Issue #<N> is already closed. Do you still want to create a task for it?

Wait for confirmation before proceeding.

Step 3: Fetch Config and Backlog

tusk setup

Store the config (domains, task_types, agents, priorities, complexity) and backlog (for duplicate detection).

Step 4: Analyze the Issue and Determine Task Fields

Using the issue title, body, and labels, determine:

| Field | How to Determine | |-------|-----------------| | summary | Derive from the issue title — keep it imperative and under ~100 chars. Prefix with "Fix:" for bugs, otherwise use the title as-is or rephrase as an action. | | description | Include the full issue body as context, plus the issue URL as a reference link. Format: GitHub Issue #<N>: <url>\n\n<body> | | priority | Infer from labels: priority: high / critical / urgent → High/Highest; priority: low → Low; labels like bug or regression → lean High; default Medium. | | domain | Match the issue's subject area to a configured domain. Leave NULL if no match. | | task_type | bug for issues labeled bug or defect; feature for enhancement/feature request; docs for documentation; otherwise feature. | | assignee | Match to a configured agent if the domain/labels clearly indicate one. Leave NULL if unsure. | | complexity | Estimate from the issue body length and scope. Short reproduction steps with a clear fix → S; broad feature request → M; major architectural change → L. |

Generate 3–7 acceptance criteria from the issue body — concrete, testable conditions. For bug issues, always include a criterion that the failure case is resolved and a regression test criterion.

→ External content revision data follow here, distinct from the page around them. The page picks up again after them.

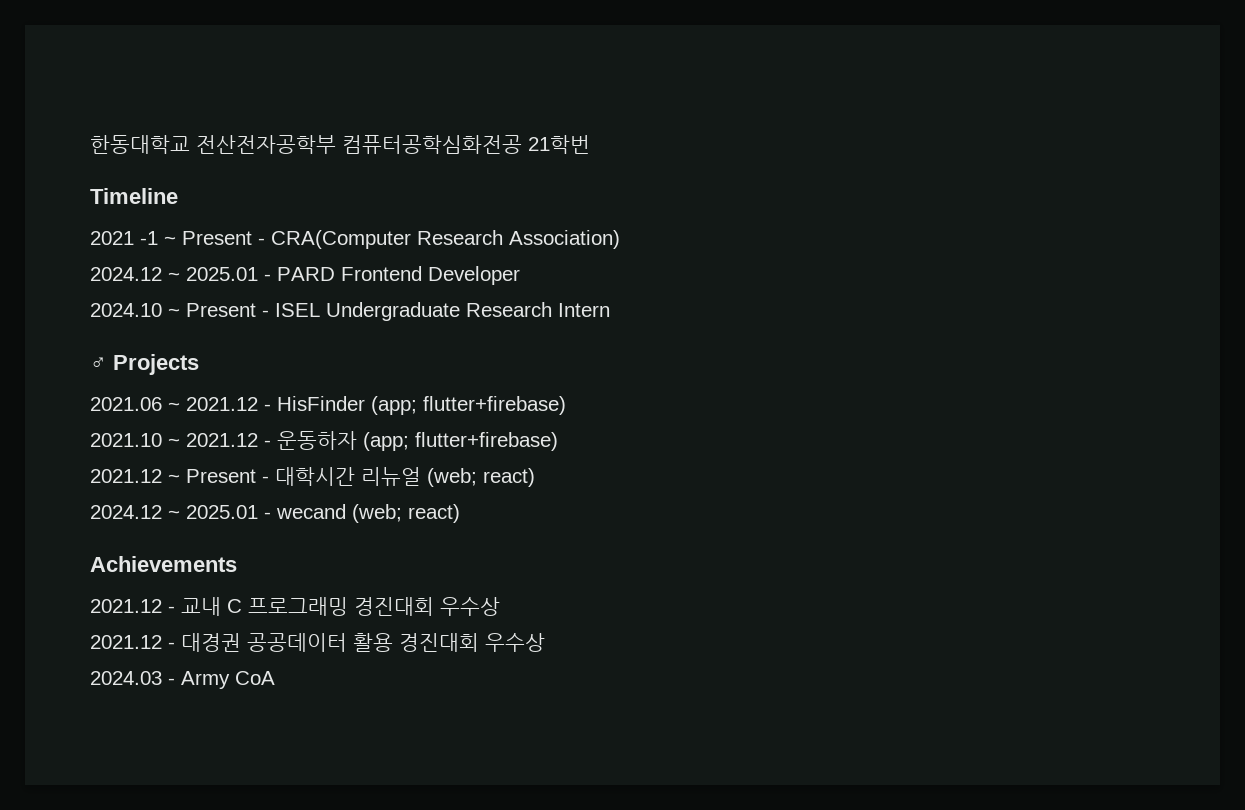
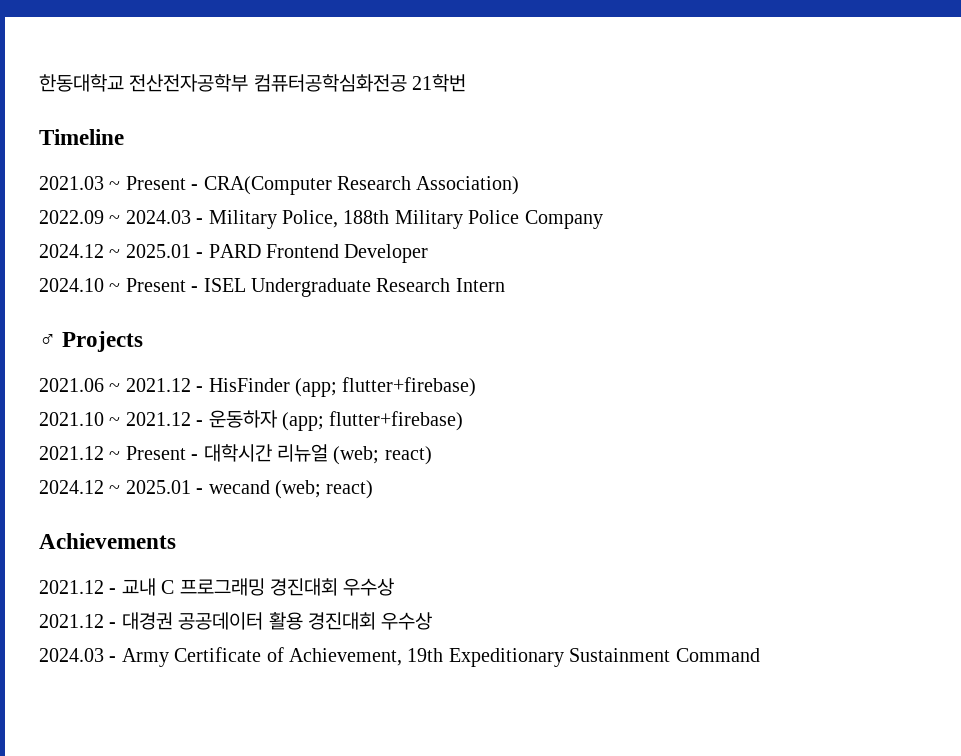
- 2021 -1 ~ Present - CRA(Computer Research Association)
+ 2021.03 ~ Present - CRA(Computer Research Association)
+ 2022.09 ~ 2024.03 - Military Police, 188th Military Police Company
- 2024.03 - Army CoA
+ 2024.03 - Army Certificate of Achievement, 19th Expeditionary Sustainment Command

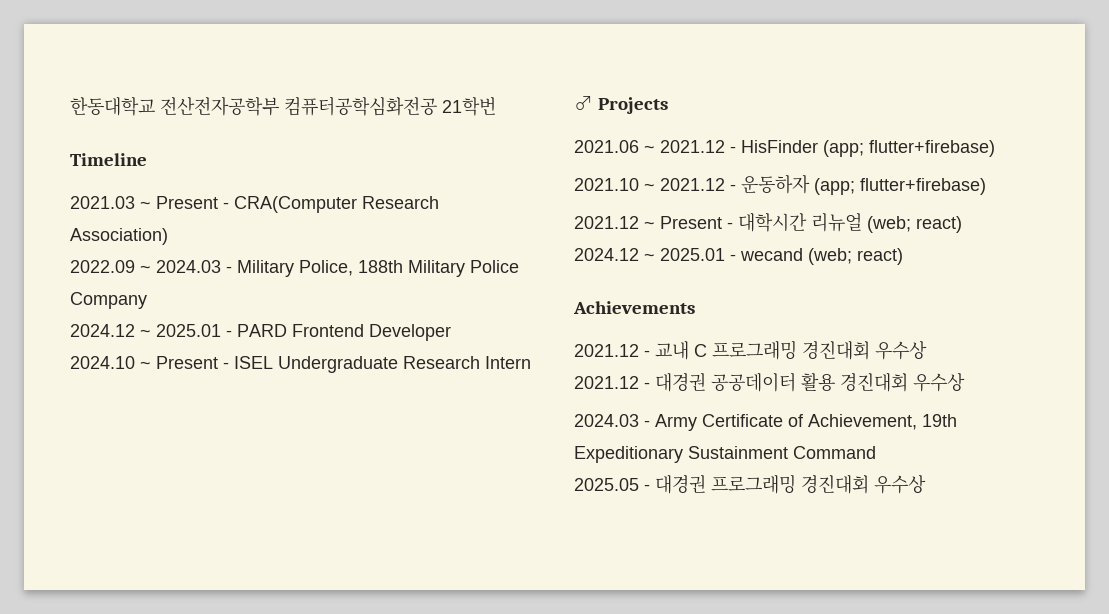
+ 2025.05 - 대경권 프로그래밍 경진대회 우수상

Keep issue-provided requirements in the task fields above, but route durable investigation findings that are not requirements through context atoms after insertion. Use memory, assumption, question, risk, decision, or entry_point as narrowly as possible. Examples: a non-blocking ambiguity from Step 4.5 is a question; a likely failure mode is a risk; a stable file/function to inspect first is an entry_point. Do not write directly to task_context_items.

Failing Test Polarity Convention

Every spec stored as a typed-criteria test (Step 4.1 → Step 6) must satisfy two invariants — Step 4.1 checks the first, Step 7.5 checks the second:

1. Exits nonzero against the broken codebase (sandbox-validated at Step 4.1, when feasible).
2. Exits 0 against the fixed codebase (re-run authoritatively at Step 7.5, post-implementation).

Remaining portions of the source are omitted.